In contrast, Sanders has two House Reps and many many many people whose only influence is the ballot. If he can win against his own party he's certainly passed the ever crooked "electable" test so often used to weed out dissident voices, so why would a Democratic Party that actually wants to hold on to the White House still oppose him?

It's not his foreign policy - the biggest point of criticism among his Leftist detractors. Which do indeed exist. While not voting for the Iraq War, Sanders is just as pro-Israel and pro-Empire as every other D on Capitol Hill. This would do nothing to hurt his "electability" either as rank and file Democrats - whatever their protestations in the latter half of the Bush II presidency - are just as eager for war as the Republicans they post snarky memes about on Facebook. War may be bad for children and other living things but plenty of American liberals can find a way to rationalize it as long as one of their own pulls the trigger.
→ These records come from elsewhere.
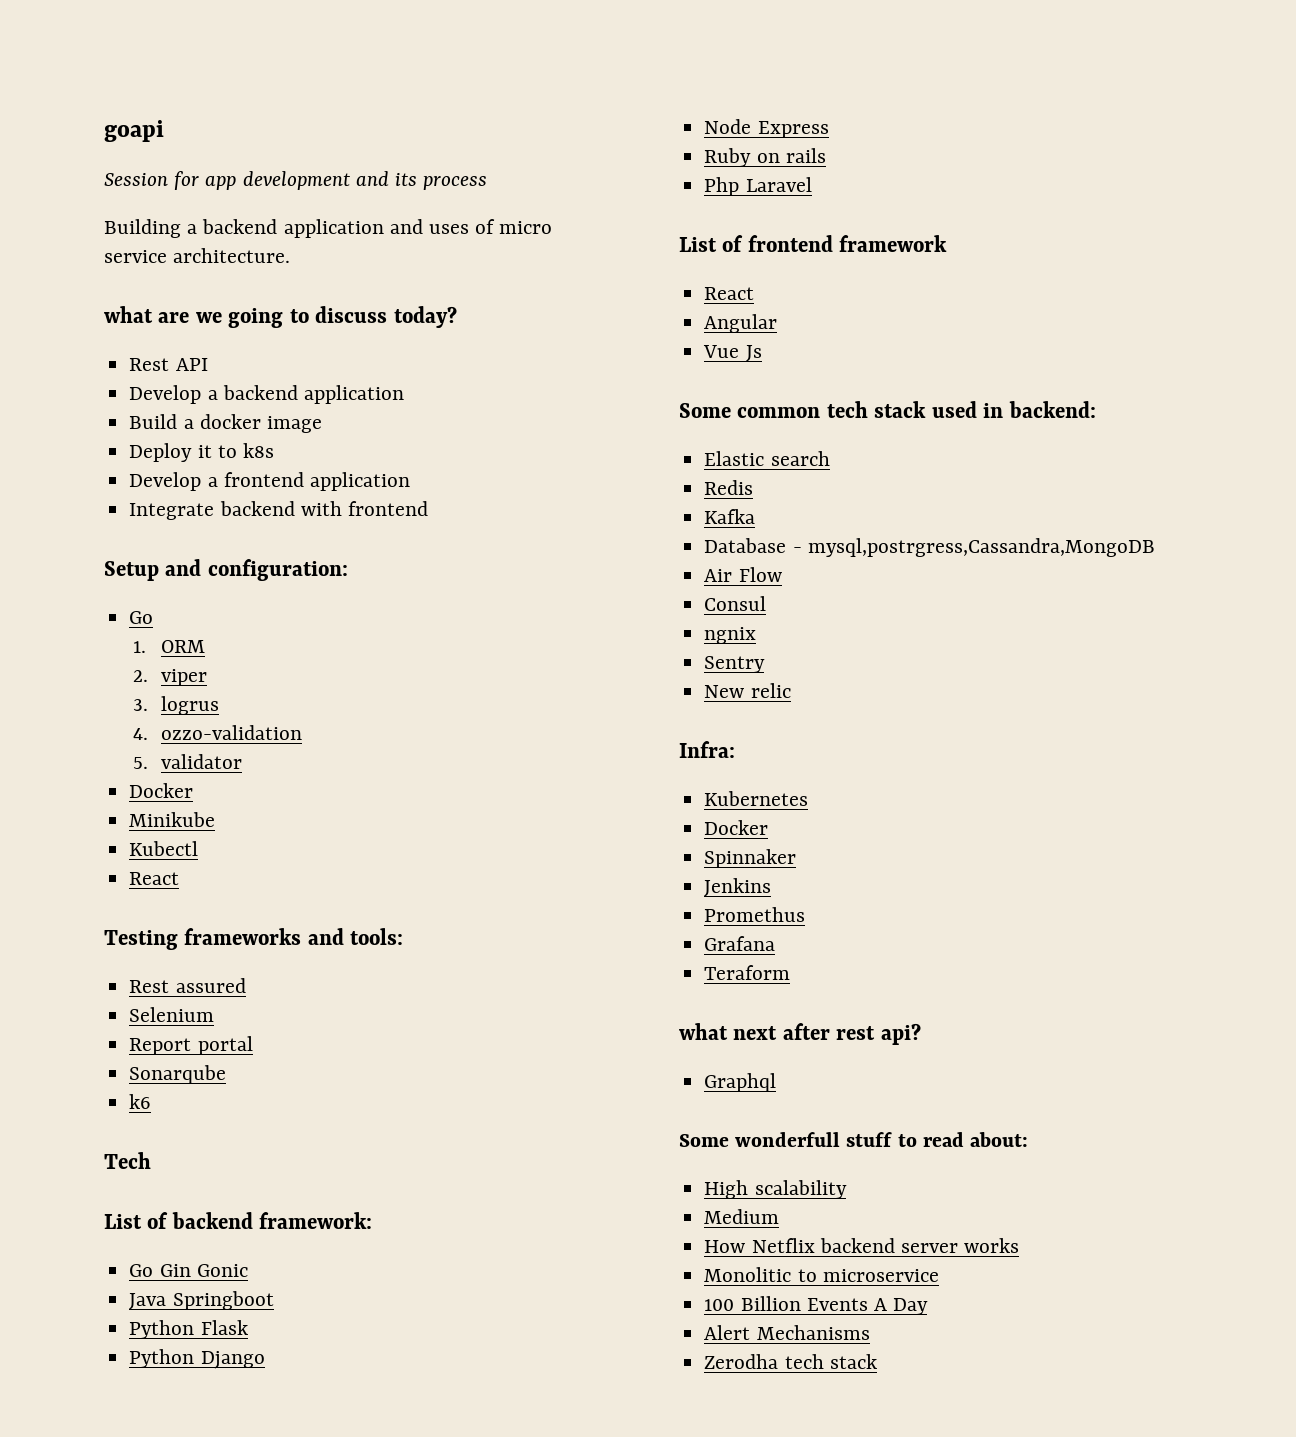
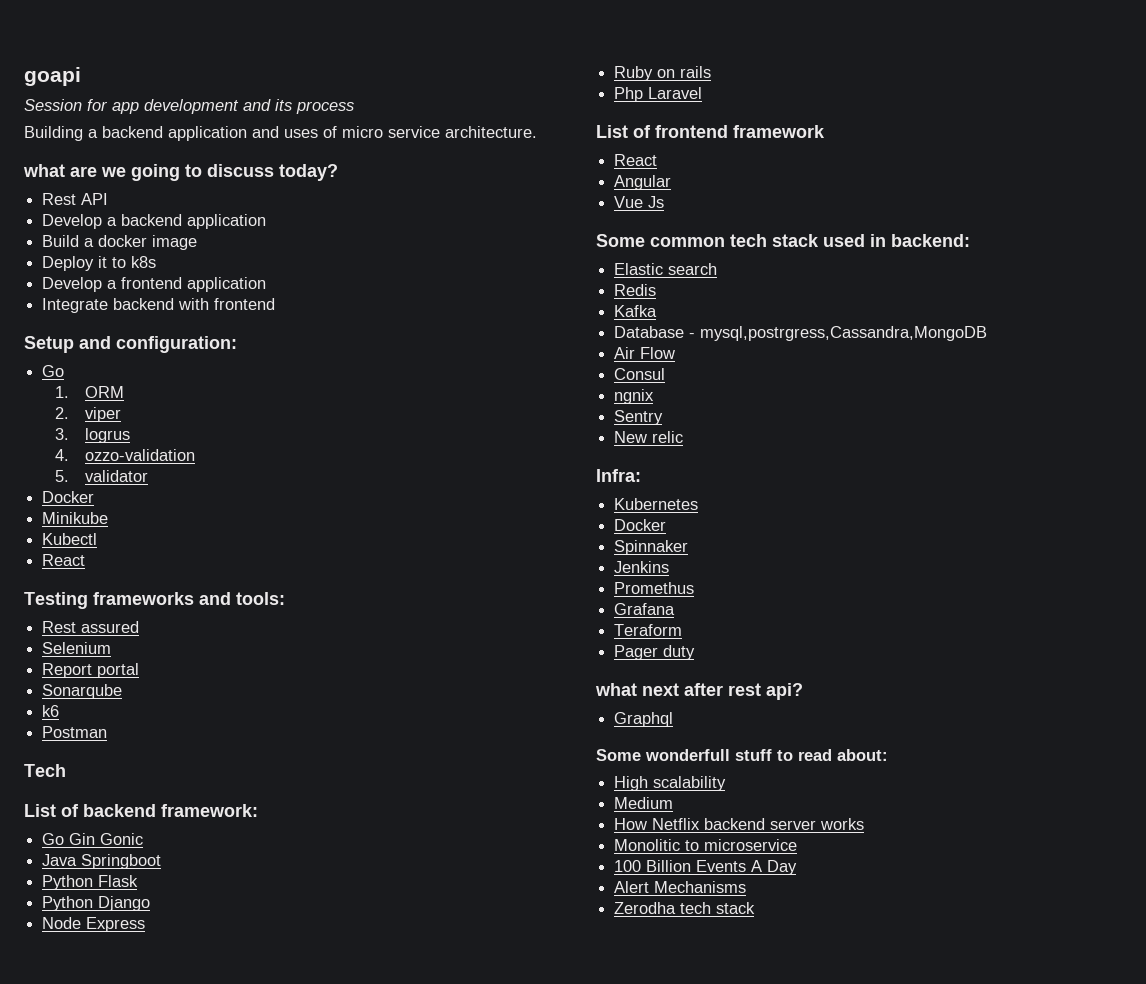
+ Postman
+ Pager duty

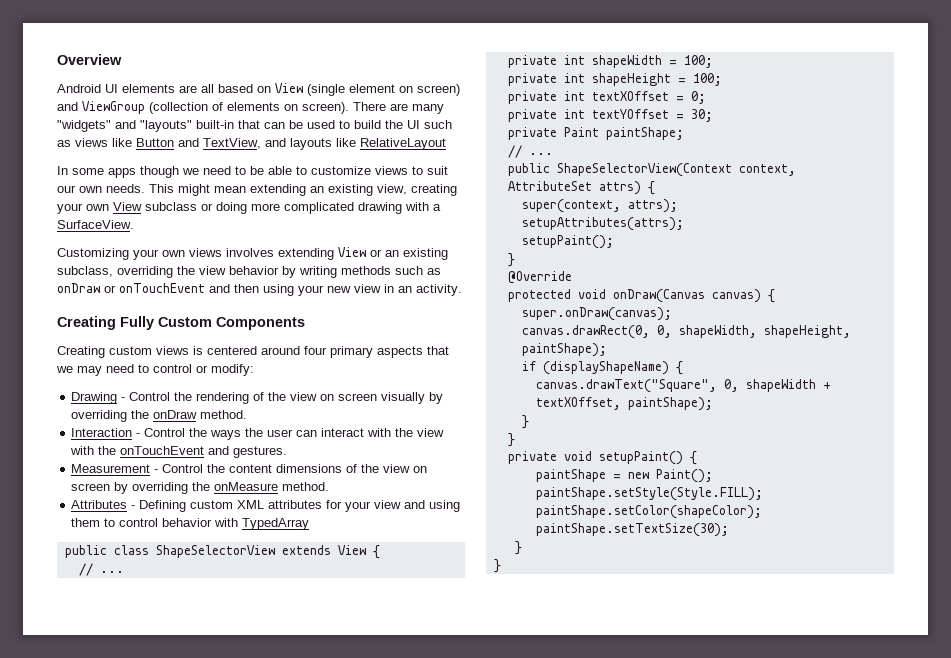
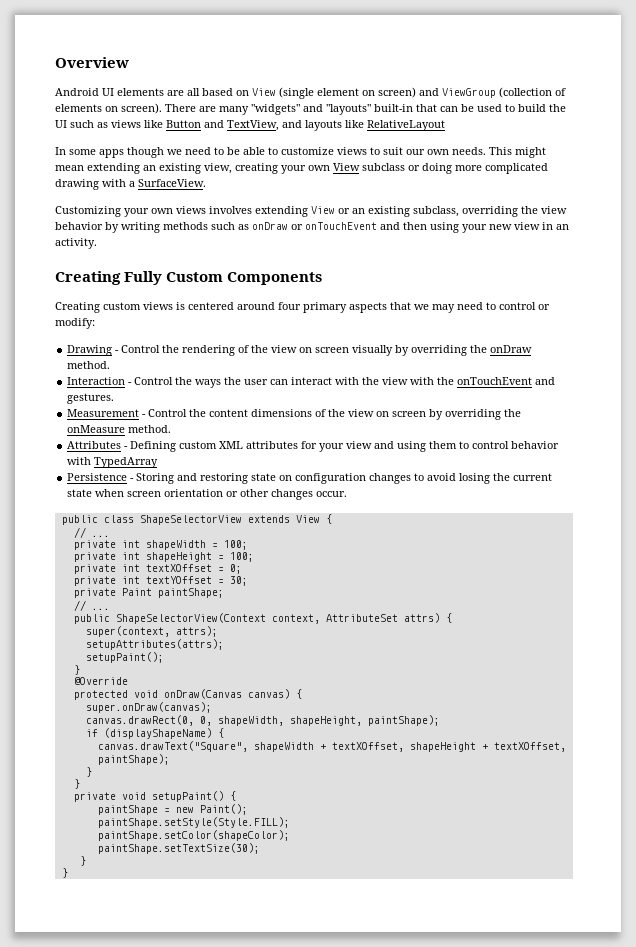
+ Persistence - Storing and restoring state on configuration changes to avoid losing the current state when screen orientation or other changes occur.
- canvas.drawText("Square", 0, shapeWidth + textXOffset, paintShape);
+ canvas.drawText("Square", shapeWidth + textXOffset, shapeHeight + textXOffset, paintShape);

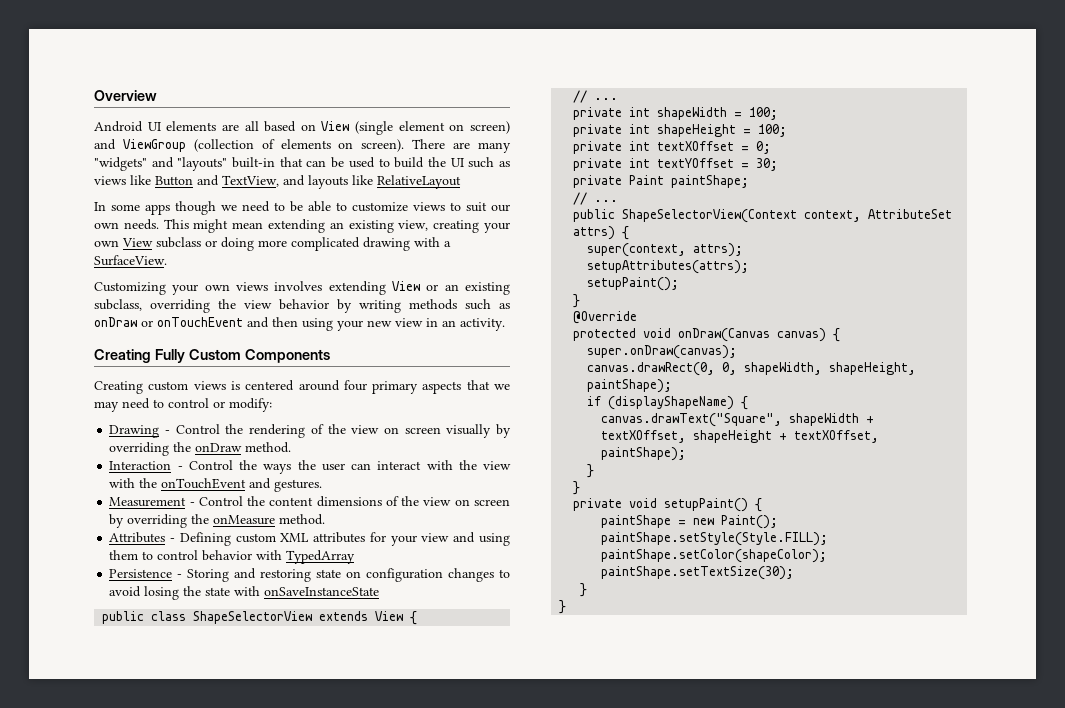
- Persistence - Storing and restoring state on configuration changes to avoid losing the current state when screen orientation or other changes occur.
+ Persistence - Storing and restoring state on configuration changes to avoid losing the state with onSaveInstanceState

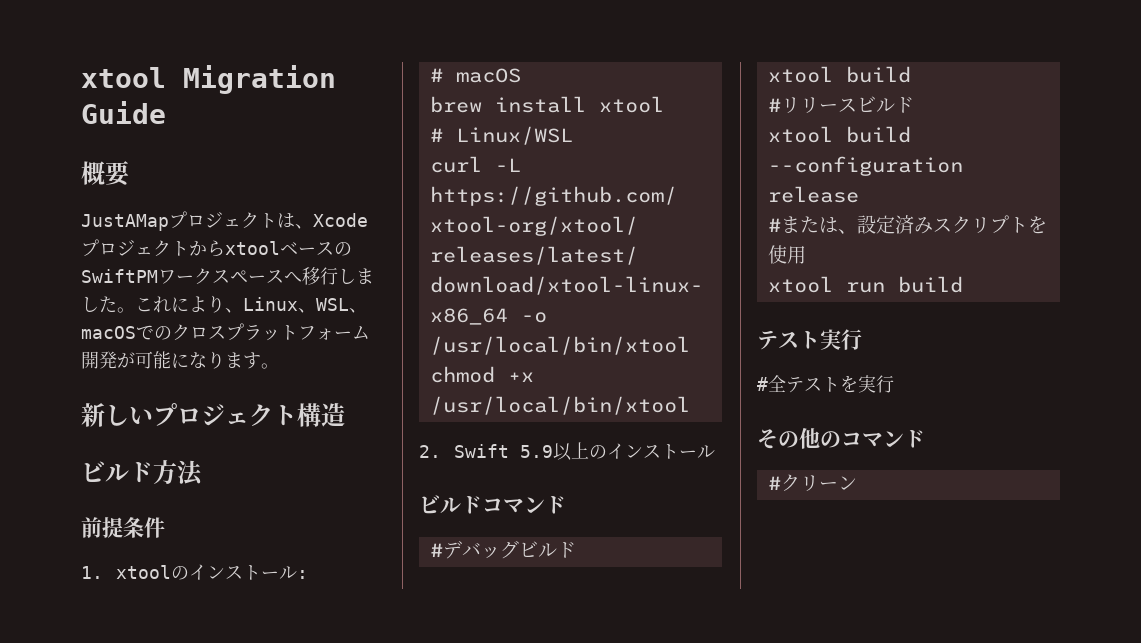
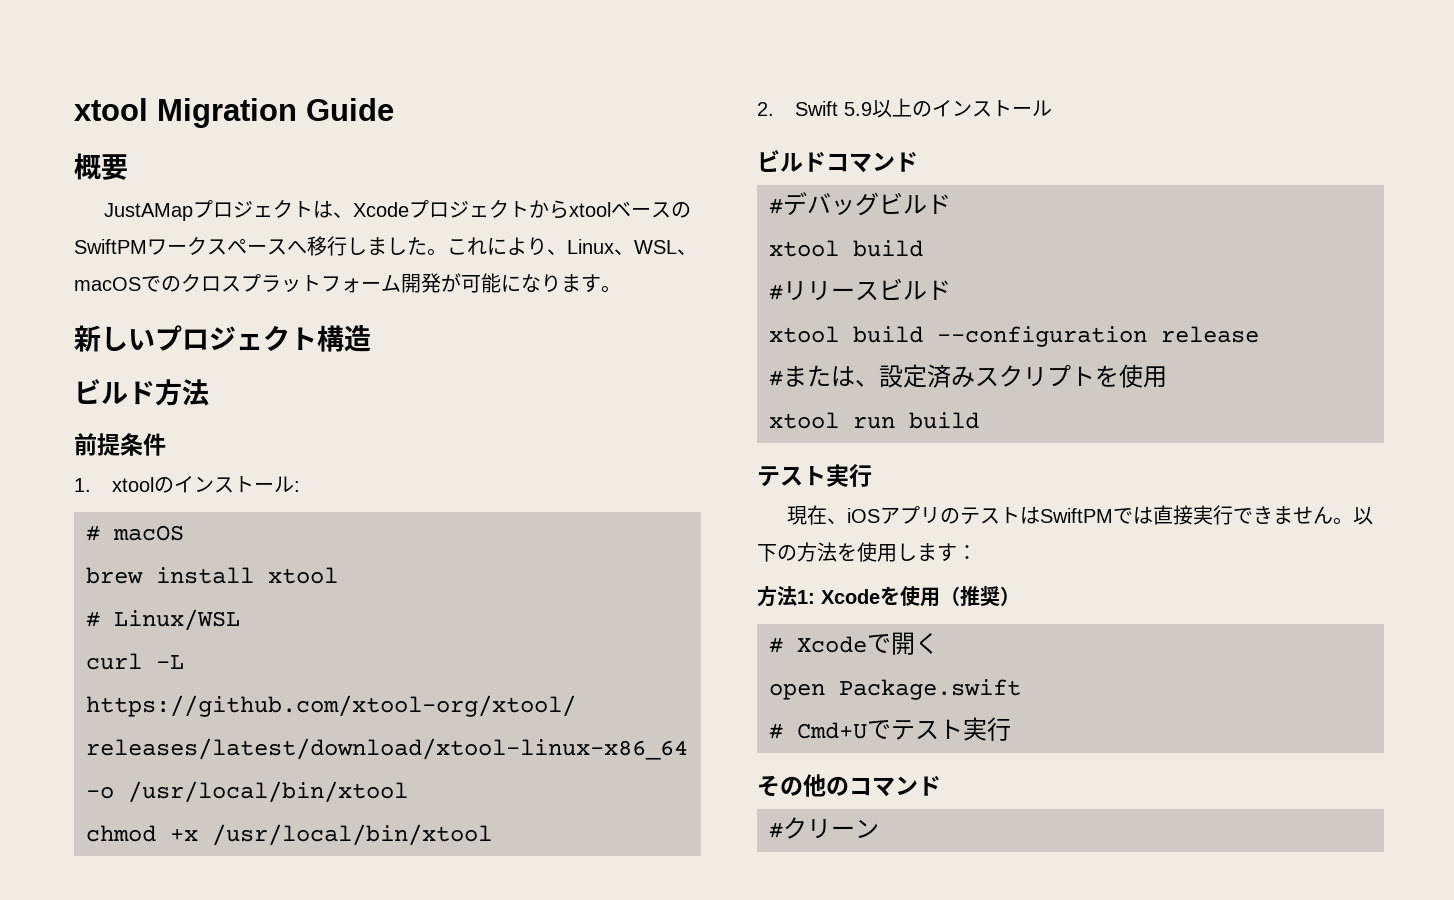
- #全テストを実行
+ 現在、iOSアプリのテストはSwiftPMでは直接実行できません。以下の方法を使用します：
+ 方法1: Xcodeを使用（推奨）
+ # Xcodeで開く
+ open Package.swift
+ # Cmd+Uでテスト実行

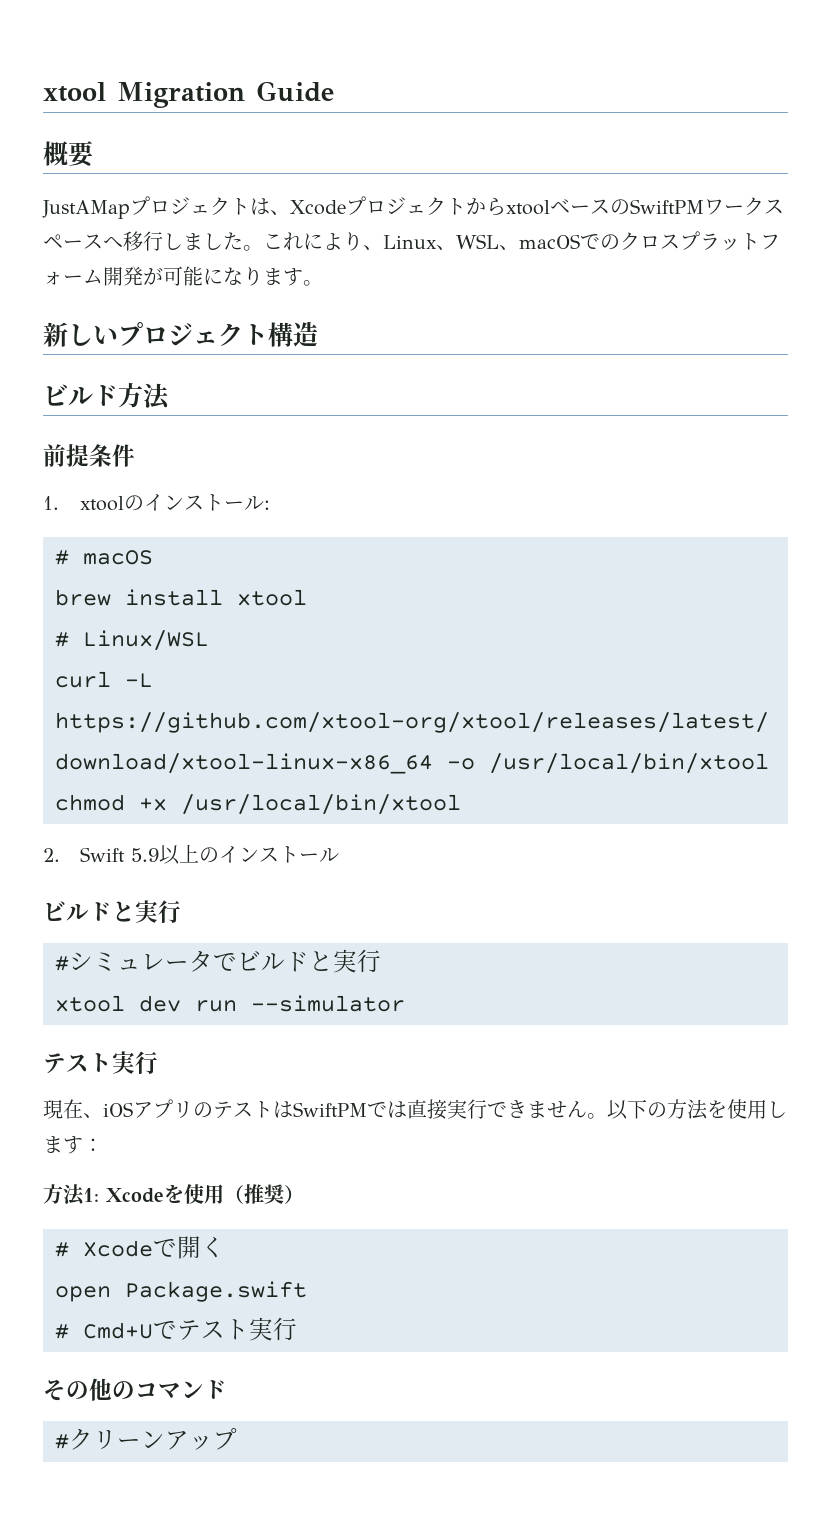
  2. Swift 5.9以上のインストール
- ビルドコマンド
- #デバッグビルド
- xtool build
- #リリースビルド
- xtool build --configuration release
- #または、設定済みスクリプトを使用
- xtool run build
+ ビルドと実行
+ #シミュレータでビルドと実行
+ xtool dev run --simulator
- #クリーン
+ #クリーンアップ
Just look at that Kenyan Islamo-Socialist, Barack Obama. Mister Hope and Change may prefer drone warfare to boots on the ground, but the results are much the same. Drones make good cold, imperialist logic but it's still a far cry from the radical peace based foreign policy advocated by Kucinich in 2008 and the Green Party today.

And as gross as it may sound, being a peacenik really would make Sanders unelectable. The Cruise Missile Liberals want America to kick ass just as much as the muzzie-hating conservatives, they just want it done humanely - as if humane war is even possible! - and their rhetoric isn't as obviously racist. These two factions have never been as opposed as the culture war noise would have you suspect, as they've always been little more than feuding sides of the same white middle class family.

It's not his conventional foreign policy that has the party brass so scared, but rather Sanders's economic priorities. He calls himself a democratic socialist but his proposals are little more than reheated New Deal policies. That's still too far to the left for history's second biggest fans of capitalism, whether out of fear of change or because it would drive away the corporate money that post-Clinton Democrats use to win elections. That they haven't done anything very liberal since the New Deal doesn't stop people from arguing about the importance of their winning elections.

Which gets to the very heart of opposition to Sanders: He challenges the fundamental assumptions of American elections. His economic populism has already crossed the usual Red versus Blue divide, uniting working whites with urban people of color. That's something very new and very frightening to a party that thought it could run on the fear that a Republican would overturn Roe V. Wade indefinitely, much as Karl Rove thought the GOP could run on the false promise of doing just that.

Sanders, like Occupy, has re-oriented the political dialogue to the basic needs of the citizenry - prompting Hillary Clinton and her daughter to disparage any notion of universal healthcare with rhetoric straight out of Mit Romney's campaign. That blue collar Christians, atheist vegan programmers, and black nurses all think it's a good idea doesn't matter because there is no business support for such an unprofitable venture.

And this is what Election 2016 comes down to. A test not just of the Democratic Party but of American democracy in general. If a popularly supported insurgent candidate like Sanders is defeated by money and privilege, what chance do the rest of us little people really have?